【目的】抗MRSA薬のリネゾリド(LZD)の重大な副作用である血小板減少は高頻度で発現し、治療継続の大きな妨げとなる。プロトンポンプ阻害薬(PPI)は、ストレス性潰瘍予防を目的として重症患者の多くで使用されているが、LZDの血小板減少に対するPPIの影響は十分に検証されていない。本研究では後方視的調査及びFDA有害事象報告システム(FAERS)により、LZDの血小板減少に及ぼすPPI併用の影響を調査した。
【方法】2010年1月~2020年6月に大阪大学医学部附属病院においてLZD点滴静注用製剤を投与されたICU患者150名を対象とした。
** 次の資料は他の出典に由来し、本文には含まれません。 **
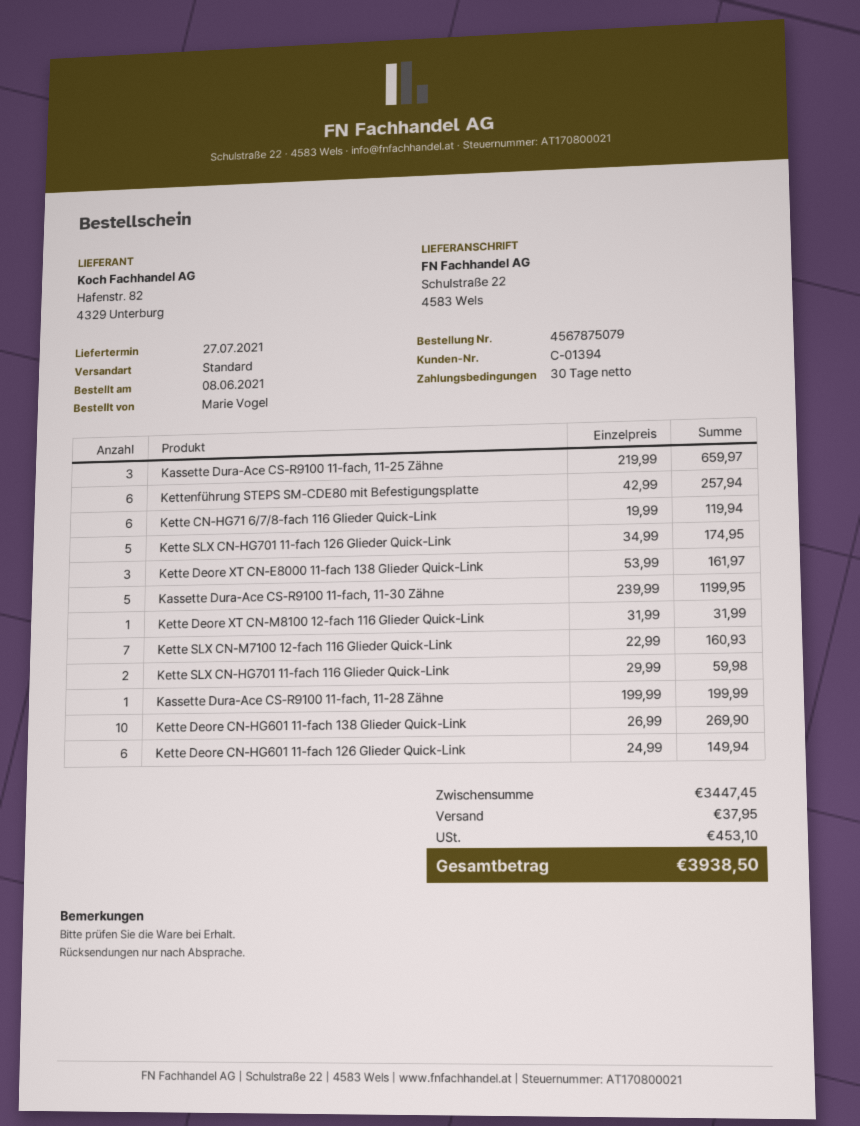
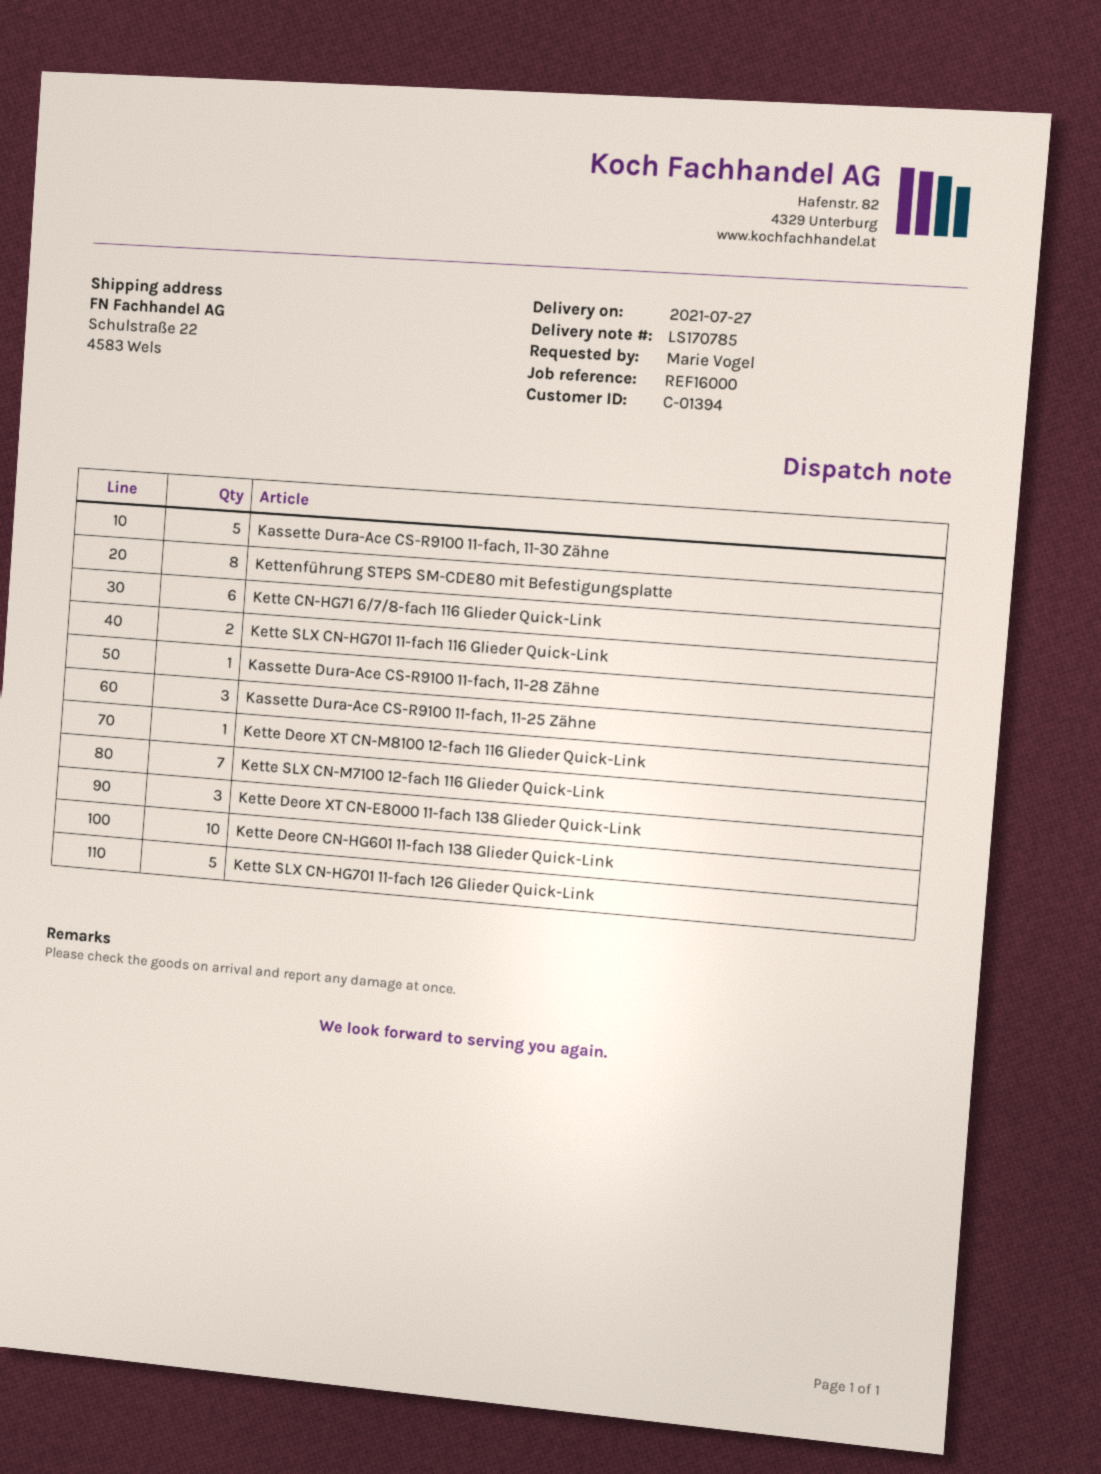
Kettenführung STEPS SM-CDE80 mit Befestigungsplatte: 6 -> 8
Kette Deore CN-HG601 11-fach 126 Glieder Quick-Link: 6 -> none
LZD開始時より血小板数が30%以上の減少あるいは100(×109/μL)未満まで減少を認めた場合に血小板減少と判定し、血小板減少に及ぼすPPIの影響について解析を行った。さらに、2014年7月~2020年12月に登録されたFAERSを用い、LZDの血小板減少に対するPPI併用の報告オッズ比(ROR)、95%信頼区間(CI)を算出した。
【結果・考察】血小板減少発症例(n=65)では未発症例(n=85)と比較し、ランソプラゾール(LPZ)併用割合が有意に高かった(62% vs 41%, P=0.021)。多変量解析より血小板減少に及ぼす有意な危険因子としてLPZ併用(OR:2.33, P=0.034)、LZD投与期間(OR:1.07, P=0.007)、クレアチニンクリアランス(OR:0.99, P=0.008)が挙げられたが、LPZ以外の PPIの併用は有意な因子とはならなかった(OR:1.84, P=0.292)。また、LPZ併用例(n=75)では非併用例(n=75)と比較し、LZD投与期間中における血小板数の最低値が有意に低く(P=0.003)、血小板減少発症までの期間が有意に短縮していた(P=0.020)。さらに、FAERS解析の結果から、LZD投与による血小板減少に対してLPZ併用で正のシグナルが検出されたが(ROR:1.64, 95%CI:1.25-2.16)、LPZ以外のPPIではシグナルは検出されず(ROR:0.97, 95%CI:0.80-1.18)、後方視的調査と矛盾しない結果が得られた。
【結論】LZD投与患者におけるLPZの併用投与は、血小板減少の危険性を増大させることが示唆された。